Uno de los requisitos exigidos (entre otras, en STS núm. 1.458/2004 ) es el que se concreten en el recurso las demoras, interrupciones o paralizaciones que haya sufrido el proceso, a fin de que en esta instancia pueda verificarse la realidad de las mismas, evaluar su gravedad y ponderar si están o no justificadas.
En el supuesto sometido a nuestra consideración, aunque es evidente que la instrucción ha avanzado lentamente, no se ha formulado denuncia expresa de las dilaciones por la defensa del acusado a lo largo de la causa instando su cese inmediato, ni se ha tratado de impulsar el procedimiento pese a encontrarse aquella personada en la causa desde el día 1 de diciembre de 2008, en virtud de designación por el turno de oficio.
Es más, ni siquiera ha sido denunciada la dilación en su escrito de conclusiones presentado por la defensa, conclusiones que fueron elevadas a definitivas en el acto del juicio.
Tampoco se ha de olvidar que como toda circunstancia modificativa de la responsabilidad criminal que se alegue, deberá de serlo ante el Tribunal sentenciador y poder ser sometida a debate contradictorio en el plenario.
La defensa del acusado en efecto, no consta que alegase esta circunstancia atenuante, al elevar sus conclusiones a definitivas, pero es más aún en el hipotético caso que hubiese interesado su aplicación en trámite de informe, las pretensiones que han de ser resueltas por el Tribunal son aquellas que vienen formuladas y recogidas en los escritos de conclusiones definitivas.
La vía de informe ha de responder a las alegaciones que realizan las partes, en sus conclusiones definitivas, y en apoyo de dichas pretensiones.
Por lo que, no ha tenido respuesta del Tribunal de la Instancia, al no haber sido planteada en su momento procesal oportuno, ni la Juez Penal ha apreciado que ha existido una demora en el tiempo considerable y de gravedad como para apreciarla de oficio.
En el escrito de recurso tampoco se concretan las demoras interrupciones o paralizaciones que haya sufrido el proceso, tratándose en definitiva de una solicitud per saltum.
Por todo ello la pretensión deducida se ha de rechazar.
OCTAVO.- No existen motivos de temeridad ni mala fe para la imposición de las costas de esta alzada a la recurrente.
Vistos los preceptos de aplicación general, especialmente lo dispuesto en los artículos 795 y 796 de la Ley de Enjuiciamiento Criminal .
Fallo
Que con desestimación del recurso de apelación interpuesto por la representación de Celestino contra la sentencia dictada por el Ilmo. Sr.
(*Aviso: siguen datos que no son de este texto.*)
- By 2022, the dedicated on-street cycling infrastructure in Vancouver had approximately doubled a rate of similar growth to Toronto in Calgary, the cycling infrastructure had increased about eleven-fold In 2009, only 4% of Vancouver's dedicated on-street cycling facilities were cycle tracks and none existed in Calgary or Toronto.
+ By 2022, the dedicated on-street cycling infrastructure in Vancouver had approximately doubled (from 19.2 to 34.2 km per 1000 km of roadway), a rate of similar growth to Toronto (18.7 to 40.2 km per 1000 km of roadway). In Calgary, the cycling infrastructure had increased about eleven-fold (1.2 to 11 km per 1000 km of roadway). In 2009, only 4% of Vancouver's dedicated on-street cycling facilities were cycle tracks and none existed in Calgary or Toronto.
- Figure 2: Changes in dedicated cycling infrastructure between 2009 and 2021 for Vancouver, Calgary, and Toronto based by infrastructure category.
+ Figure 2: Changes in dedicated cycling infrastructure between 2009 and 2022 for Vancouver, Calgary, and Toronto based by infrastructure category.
Magistrado Juez del JUZGADO DE LO PENAL Nº12 DE SEVILLA, de fecha 30/06/10, DEBEMOS CONFIRMAR Y CONFIRMAMOS la referida resolución declarando de oficio las costas de esta alzada. Verificado lo anterior, archívese el rollo sin más trámite.
Así, por esta nuestra sentencia, definitivamente juzgando en segunda instancia, lo pronunciamos, mandamos y firmamos.
PUBLICACION.- Leída y publicada fue la anterior sentencia por la Iltma. Sra. Magistrada que la redactó. Doy fe.